Let's combine the two dataframes.

In [None]:
combined = pd.concat([df_train, df_test]).reset_index(drop=True)

### Exploratory Data Analysis

After reading the dataframes, let's take a look at the first 5 rows of the combined dataframe!

In [None]:
combined.head()

In this instance, we have 3 columns:

* author - This is our target label: we are supposed to predict the author from the text.
* id - This is probably a unique identifier that has no correlation with the author.
* text - This is our independent variable/feature to predict the target label, author.

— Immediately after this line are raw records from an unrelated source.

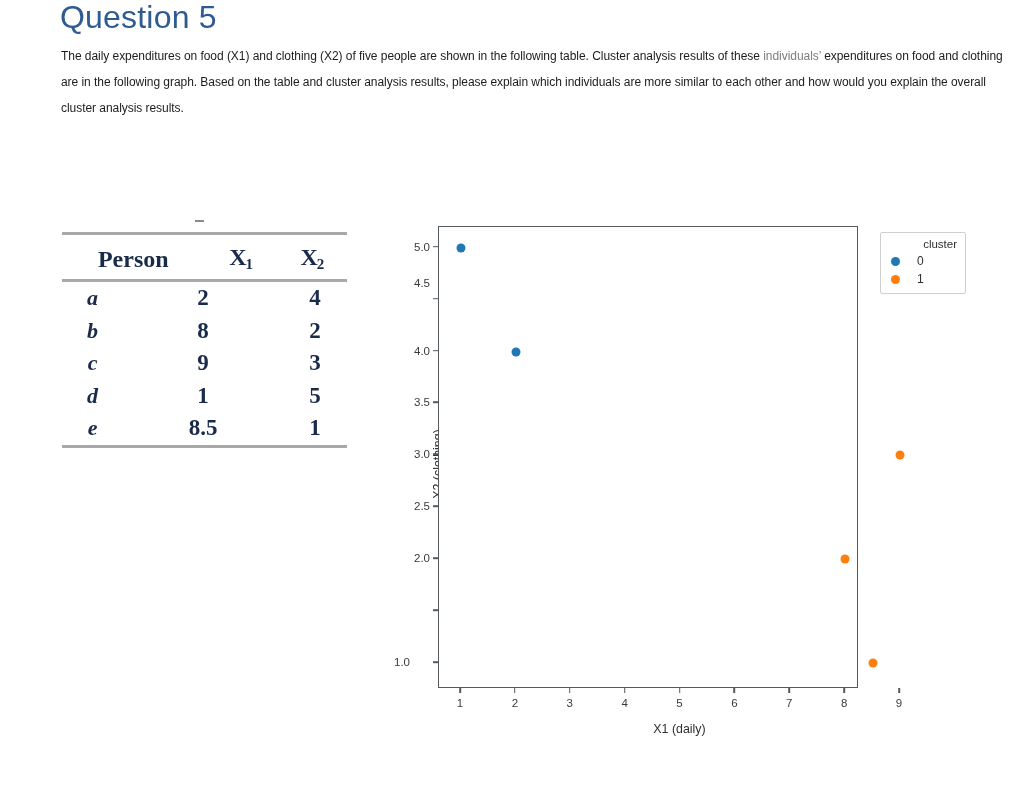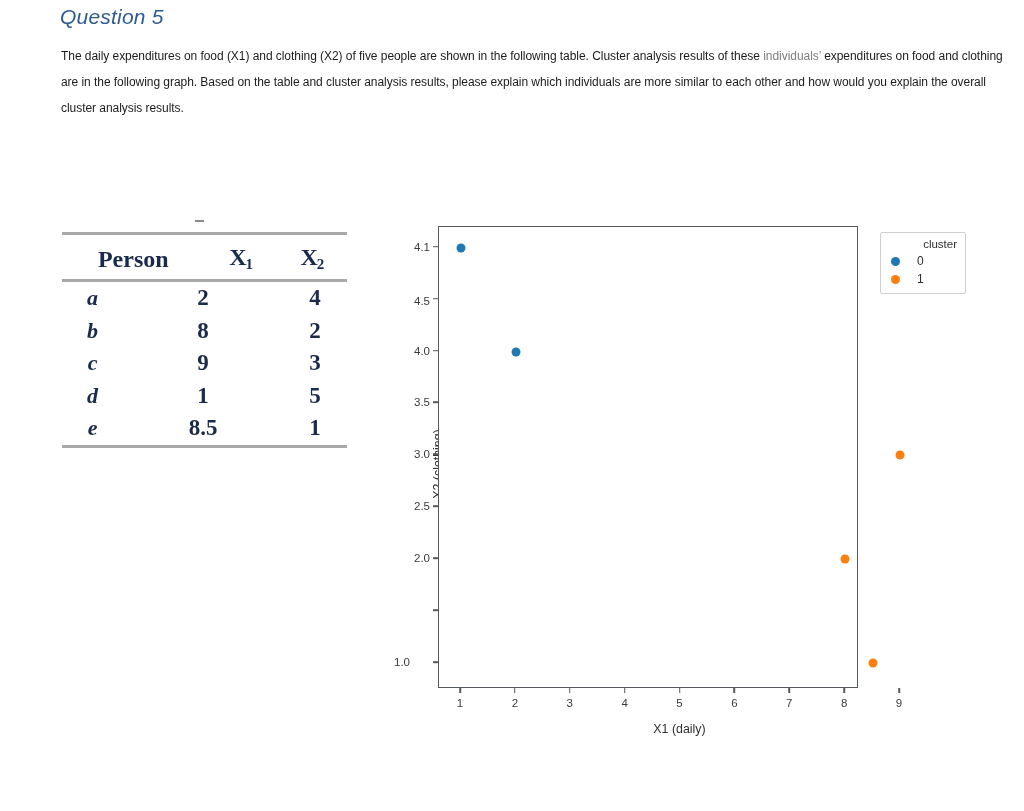--- a/index.html
+++ b/index.html
@@ -21,13 +21,12 @@
     position: absolute;
     left: 60px;
     top: 1px;
-    font-size: 21px;
+    font-size: 32px;
     font-weight: 400;
     letter-spacing: 0.2px;
     color: #2e5b91;
     line-height: 32px;
     white-space: nowrap;
-    font-style: italic;
   }
 
   

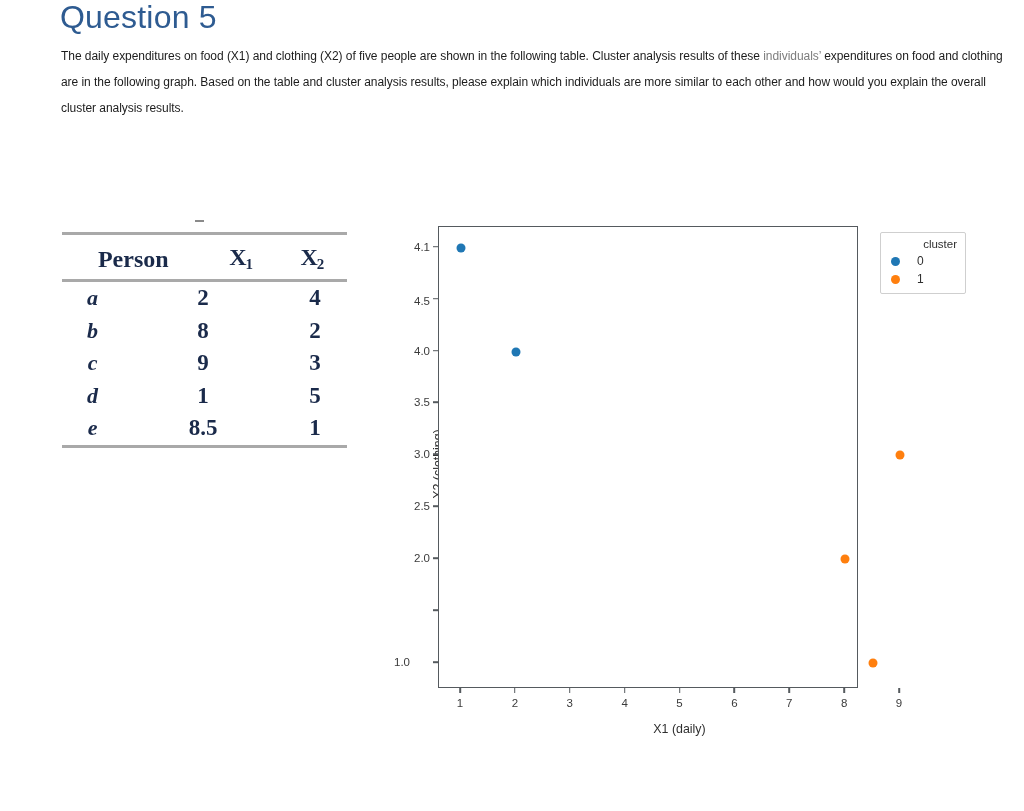--- a/index.html
+++ b/index.html
@@ -287,7 +287,7 @@
       <div class="ytick-mark" style="top: 128.584px; left: 44px;"></div>
       <div class="ytick-label" style="top: 79px; right: 504px; margin-left: 24px;">4.5</div>
       <div class="ytick-mark" style="top: 76.6742px; left: 44px;"></div>
-      <div class="ytick-label" style="top: 24.764px; right: 504px;">4.1</div>
+      <div class="ytick-label" style="top: 24.764px; right: 504px;">5.0</div>
       <div class="ytick-mark" style="top: 24.764px; left: 44px;"></div>
     </div>
   <div id="xticks-layer">

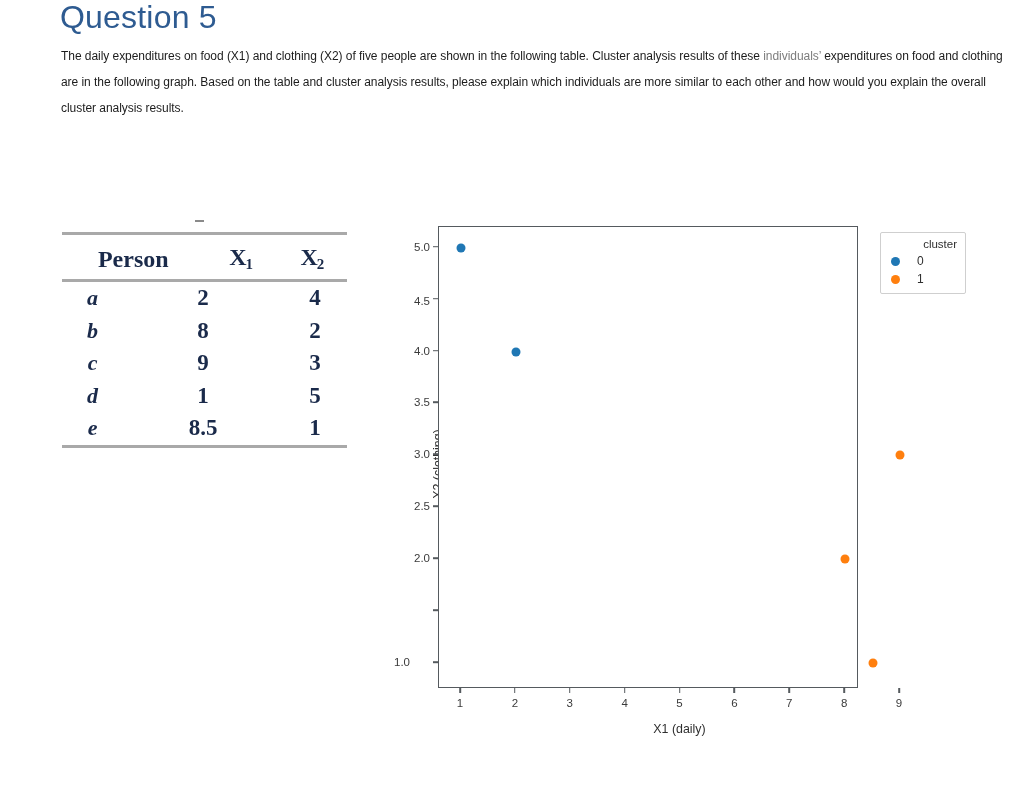--- a/index.html
+++ b/index.html
@@ -285,7 +285,7 @@
       <div class="ytick-mark" style="top: 180.494px; left: 44px;"></div>
       <div class="ytick-label" style="top: 128.584px; right: 504px;">4.0</div>
       <div class="ytick-mark" style="top: 128.584px; left: 44px;"></div>
-      <div class="ytick-label" style="top: 79px; right: 504px; margin-left: 24px;">4.5</div>
+      <div class="ytick-label" style="top: 61px; right: 504px; margin-left: 24px;">4.5</div>
       <div class="ytick-mark" style="top: 76.6742px; left: 44px;"></div>
       <div class="ytick-label" style="top: 24.764px; right: 504px;">5.0</div>
       <div class="ytick-mark" style="top: 24.764px; left: 44px;"></div>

What is the dimension of the dataframe?

In [None]:
print('The training dataset has %d rows and %d columns' % (df_train.shape[0], df_train.shape[1]))
print('The testing dataset has %d rows and %d columns' % (df_test.shape[0], df_test.shape[1]))
print('The combined dataset has %d rows and %d columns' % (combined.shape[0], combined.shape[1]))

In [None]:
np.sum(pd.isnull(combined))

It appears that there are no NA values in the id and text columns. Also, we note that there are 8,392 missing author values, similar to the number of rows in the testing dataset. Nothing seems to be too alarming here.

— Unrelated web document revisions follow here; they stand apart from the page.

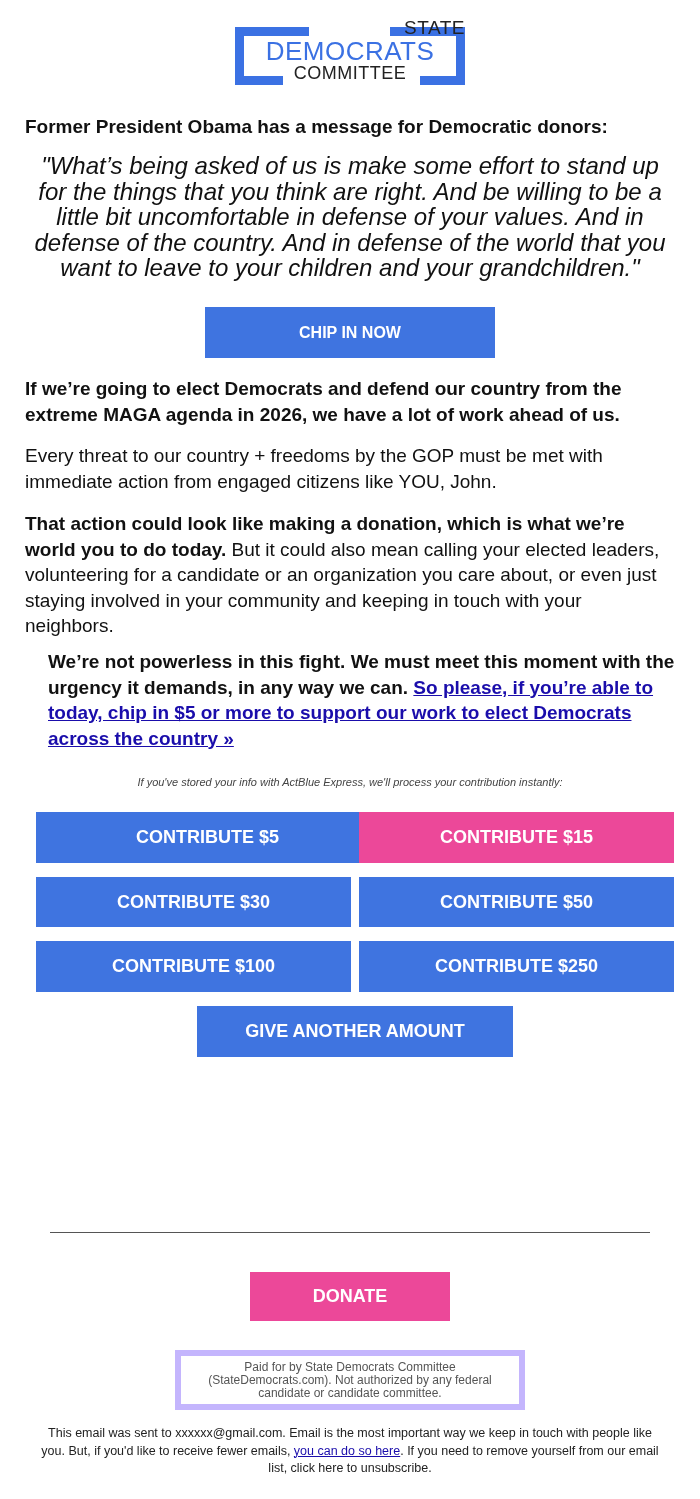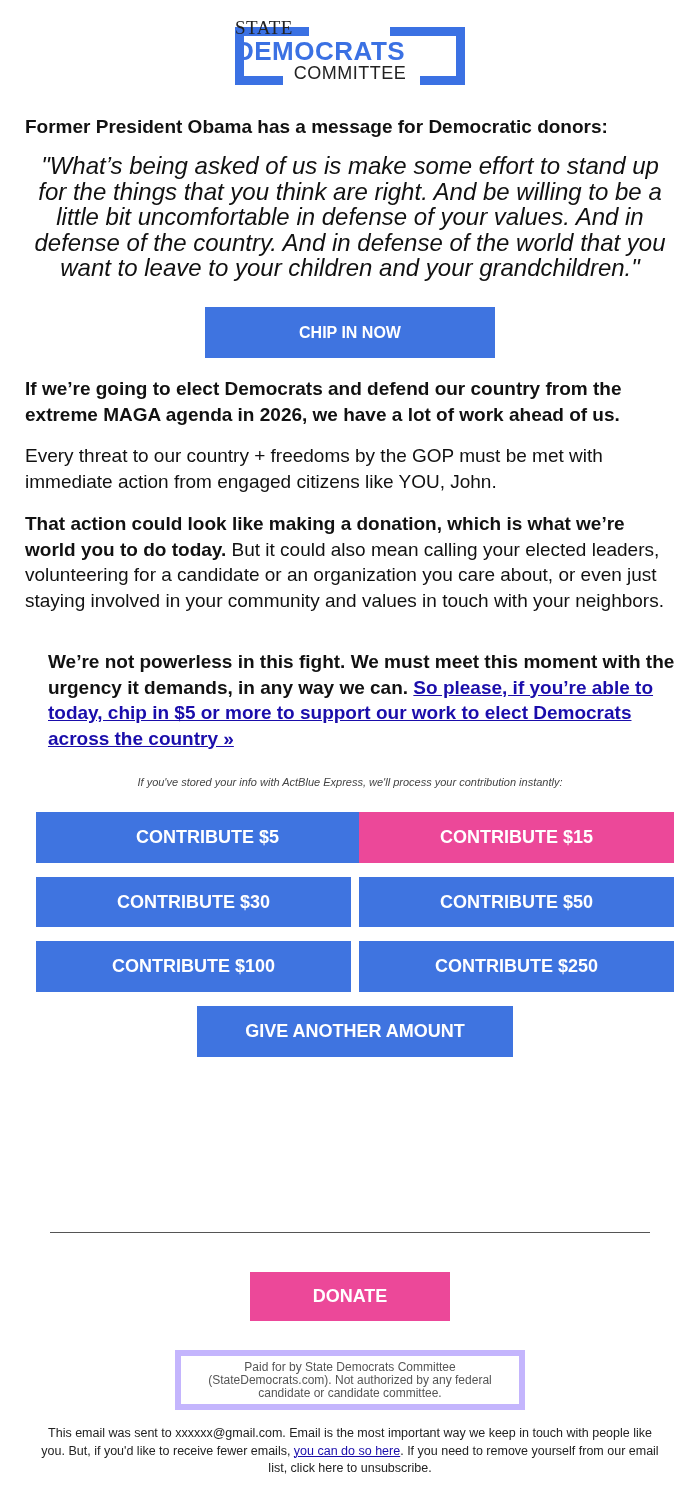--- a/index.html
+++ b/index.html
@@ -14,7 +14,7 @@
   .logo .frame-tr { position: absolute; right: 0; top: 9px; width: 75px; height: 9px; background: #3b71e3; }
   .logo .frame-bl { position: absolute; left: 0; bottom: 0; width: 48px; height: 9px; background: #3b71e3; }
   .logo .frame-br { position: absolute; right: 0; bottom: 0; width: 45px; height: 9px; background: #3b71e3; }
-  .logo .state { position: absolute; left: 0; right: 0; top: 0; text-align: left; font-size: 19px; line-height: 20px; color: #222; letter-spacing: 0.5px; font-family: Liberation Serif, serif; }
+  .logo .state { position: absolute; left: 0; right: 0; top: 0; text-align: right; font-size: 19px; line-height: 20px; color: #222; letter-spacing: 0.5px; }
   .logo .dems { position: absolute; left: 0; right: 0; top: 19px; text-align: left; font-size: 26px; line-height: 28px; font-weight: bold; color: #3b71e3; letter-spacing: 0.5px; }
   .logo .committee { position: absolute; left: 0; right: 0; top: 45px; text-align: center; font-size: 18px; line-height: 20px; color: #222; letter-spacing: 0.5px; }
 

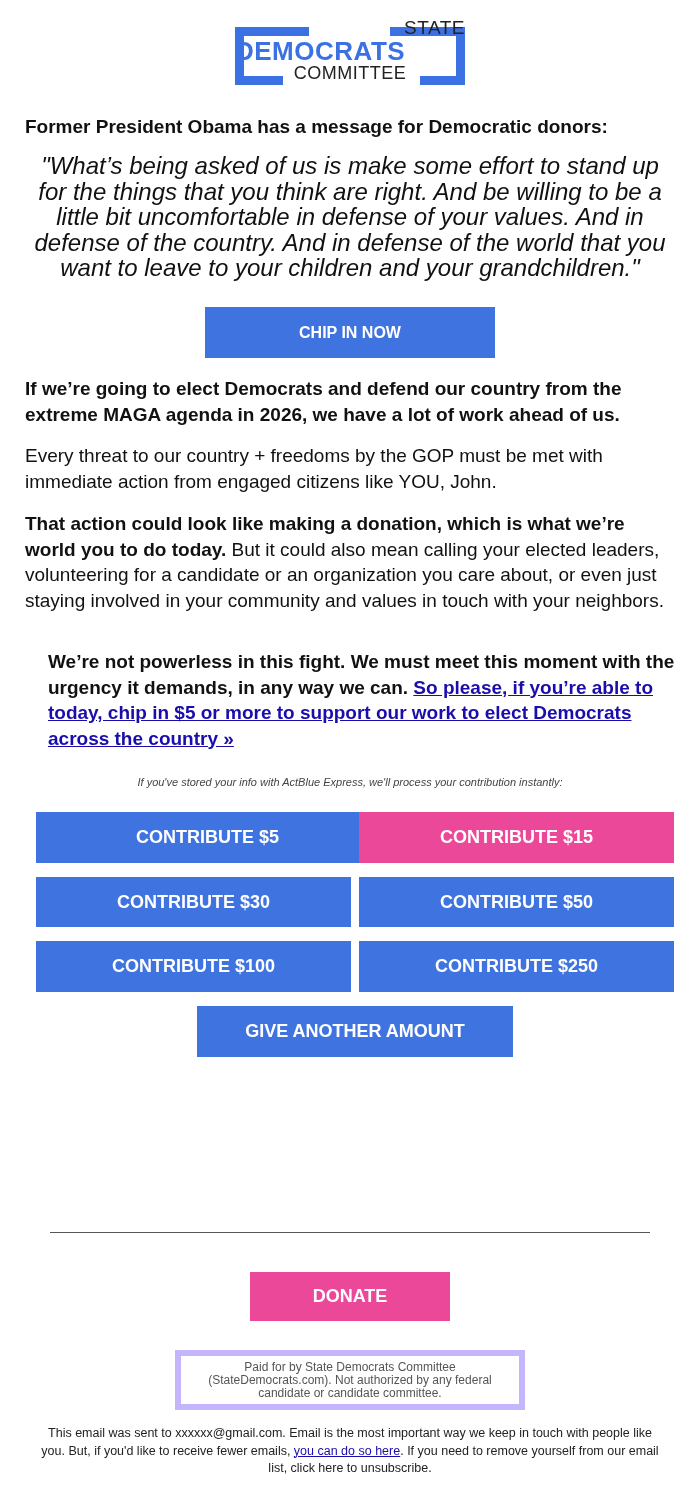--- a/index.html
+++ b/index.html
@@ -15,7 +15,7 @@
   .logo .frame-bl { position: absolute; left: 0; bottom: 0; width: 48px; height: 9px; background: #3b71e3; }
   .logo .frame-br { position: absolute; right: 0; bottom: 0; width: 45px; height: 9px; background: #3b71e3; }
   .logo .state { position: absolute; left: 0; right: 0; top: 0; text-align: right; font-size: 19px; line-height: 20px; color: #222; letter-spacing: 0.5px; }
-  .logo .dems { position: absolute; left: 0; right: 0; top: 19px; text-align: left; font-size: 26px; line-height: 28px; font-weight: bold; color: #3b71e3; letter-spacing: 0.5px; }
+  .logo .dems { position: absolute; left: 0; right: 0; top: 19px; text-align: center; font-size: 26px; line-height: 28px; font-weight: normal; color: #3b71e3; letter-spacing: 0.5px; }
   .logo .committee { position: absolute; left: 0; right: 0; top: 45px; text-align: center; font-size: 18px; line-height: 20px; color: #222; letter-spacing: 0.5px; }
 
   .intro { position: absolute; left: 25px; top: 115px; width: 650px; font-size: 19px; font-weight: bold; line-height: 24px; }

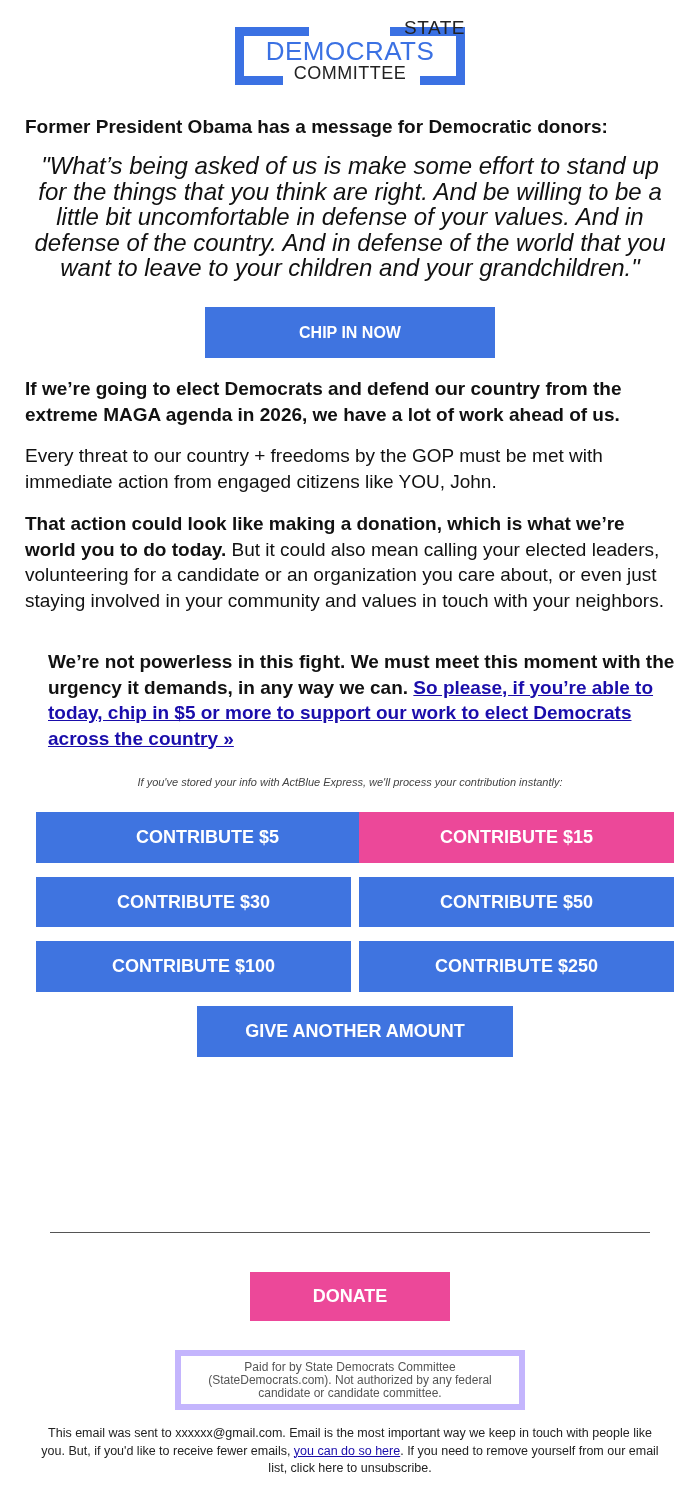--- a/index.html
+++ b/index.html
@@ -76,7 +76,7 @@
 
 <div class="para p1">If we’re going to elect Democrats and defend our country from the extreme MAGA agenda in 2026, we have a lot of work ahead of us.</div>
 <div class="para p2">Every threat to our country + freedoms by the GOP must be met with immediate action from engaged citizens like YOU, John.</div>
-<div class="para p3"><b>That action could look like making a donation, which is what we’re world you to do today.</b><span> But it could also mean calling your elected leaders, volunteering for a candidate or an organization you care about, or even just staying involved in your community and values in touch with your neighbors.</span></div>
+<div class="para p3"><b>That action could look like making a donation, which is what we’re world you to do today.</b><span> But it could also mean calling your elected leaders, volunteering for a candidate or an organization you care about, or even just staying involved in your community and keeping in touch with your neighbors.</span></div>
 <div class="para p4"><b>We’re not powerless in this fight. We must meet this moment with the urgency it demands, in any way we can. </b><a>So please, if you’re able to today, chip in $5 or more to support our work to elect Democrats across the country »</a></div>
 
 <div class="actblue-note">If you've stored your info with ActBlue Express, we'll process your contribution instantly:</div>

How many unique authors are there in the dataset, and how does the author distribution look like?

In [None]:
combined.author.value_counts()

It turns out that there are 3 authors in our dataset, and the author distribution looks to be **quite** uniform.

The authors in the dataset are respectively:

1. **EAP** - Edgar Allen Poe
2. **MWS** - Mary Shelley
3. **HPL** - H.P. Lovecraft

#### Most Common Words

What are the most common words used by the author in this corpus? Let's find out.

In [None]:
import string
import operator
from collections import OrderedDict
sns.set(font_scale=1.25)

def top_20_words(author):
    # Return a cleaned series of lists of words
    common_words_df = (combined[combined['author'] == author].text
                       .apply(lambda x: ''.join([word for word in x if word not in string.punctuation]))
                       .str.lower()
                       .str.split(' '))
    
    # Returns a dictionary where key = words and values = word counts
    dict_of_word_count = {}
    for text in common_words_df:
        for word in text:
            dict_of_word_count[word] = dict_of_word_count.get(word, 0) + 1

    return sorted(dict_of_word_count.items(), key=operator.itemgetter(1), reverse=True)[:20]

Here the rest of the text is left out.